En este trabajo se utilizaron doce ratas Wistar adultas entre 250 y 300g de peso, las cuales fueron subdivididas en cuatro grupos experimentales de 3 animales cada uno: dos grupos de ratas tratadas con ototóxicos y dos grupos de ratas no tratadas (controles). Durante todo el experimento los animales se mantuvieron bajo condiciones ambientales de humedad, temperatura y fotoperíodo. Se les facilitó acceso constante al agua y al alimento.

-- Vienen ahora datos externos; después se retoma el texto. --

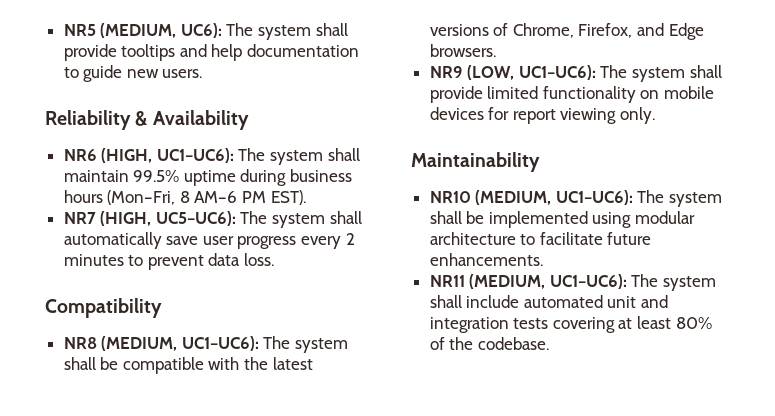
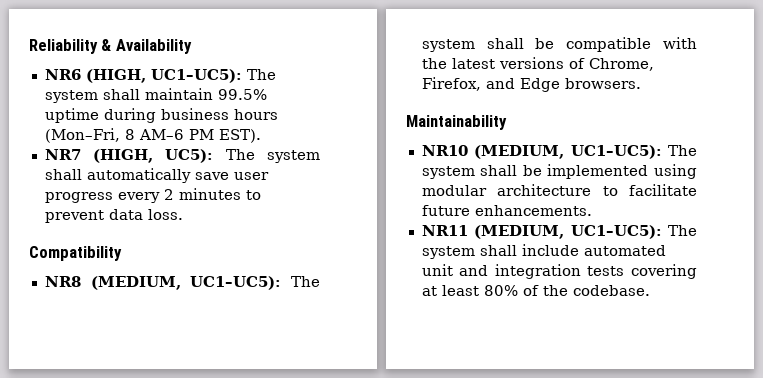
- NR5 (MEDIUM, UC6): The system shall provide tooltips and help documentation to guide new users.
- NR6 (HIGH, UC1–UC6): The system shall maintain 99.5% uptime during business hours (Mon–Fri, 8 AM–6 PM EST).
+ NR6 (HIGH, UC1–UC5): The system shall maintain 99.5% uptime during business hours (Mon–Fri, 8 AM–6 PM EST).
- NR7 (HIGH, UC5–UC6): The system shall automatically save user progress every 2 minutes to prevent data loss.
+ NR7 (HIGH, UC5): The system shall automatically save user progress every 2 minutes to prevent data loss.
- NR8 (MEDIUM, UC1–UC6): The system shall be compatible with the latest versions of Chrome, Firefox, and Edge browsers.
+ NR8 (MEDIUM, UC1–UC5): The system shall be compatible with the latest versions of Chrome, Firefox, and Edge browsers.
- NR9 (LOW, UC1–UC6): The system shall provide limited functionality on mobile devices for report viewing only.
- NR10 (MEDIUM, UC1–UC6): The system shall be implemented using modular architecture to facilitate future enhancements.
+ NR10 (MEDIUM, UC1–UC5): The system shall be implemented using modular architecture to facilitate future enhancements.
- NR11 (MEDIUM, UC1–UC6): The system shall include automated unit and integration tests covering at least 80% of the codebase.
+ NR11 (MEDIUM, UC1–UC5): The system shall include automated unit and integration tests covering at least 80% of the codebase.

La ototoxicidad se indujo con la co-administración intraperitoneal de una dosis única de kanamicina (400 mg/kg) y furosemida (150mg/kg).
El estado funcional de la vía auditiva se comprobó en todos los animales aplicando técnicas electrofisiológicas de potenciales evocados transientes de tallo encefálico (PEATC) y potenciales evocados de estado estable (PEAEE). En los grupos de animales tratados se comprobó la instauración de la sordera una semana después de inducida. Se consideraron sordos todos los animales que presentaron umbrales sensoriales superiores a 110 dB nHL.
Las cócleas se extrajeron a las 2 y 16 semanas de inducida la sordera. Se estudiaron animales controles para cada uno de estos tiempos. Para procesar las cócleas se modificó el procedimiento de Freeman et al (
3):
- Fijación del animal por perfusión vascular (formalina al 10%)
- Extracción de las cócleas
- Fijación por perfusión perilinfática (paraformaldehído al 2% y glutaraldehído al 2% en buffer fosfato de sodio)
- Descalcificación: EDTA al 8.3%
- Postfijación, deshidratación, infiltración e inclusión en bloques de resina Spurr
- Cortes semifinos seriados, tinción con Azúl de Stevenel
- Los cortes semifinos seriados se estudiaron por Microscopia Optica.
Morfometría
Se empleó el sistema cubano Digipat (
4) para morfometría de imágenes. De cada animal se hicieron mediciones en
10 cortes a lo largo del caracol, en el plano horizontal
Fig_1.
- A pequeño aumento (x10): Determinación del área del canal de Rosenthal correspondiente a la vuelta media de la cóclea
- A mayor aumento (x20): Conteo de los somas neuronales dentro del canal
- Con los dos valores anteriores se cálculo la densidad neuronal (neuronas por mm2)
Procesamiento estadístico
Areas del canal de Rosenthal: ANOVA con la prueba de Tukey Kramer de comparaciones múltiples.
Densidades neuronales: Se utilizó la prueba no paramétrica de Kruskal Wallis y la prueba de comparaciones múltiples de Dunn.
Se utilizó el programa estadístico Instat.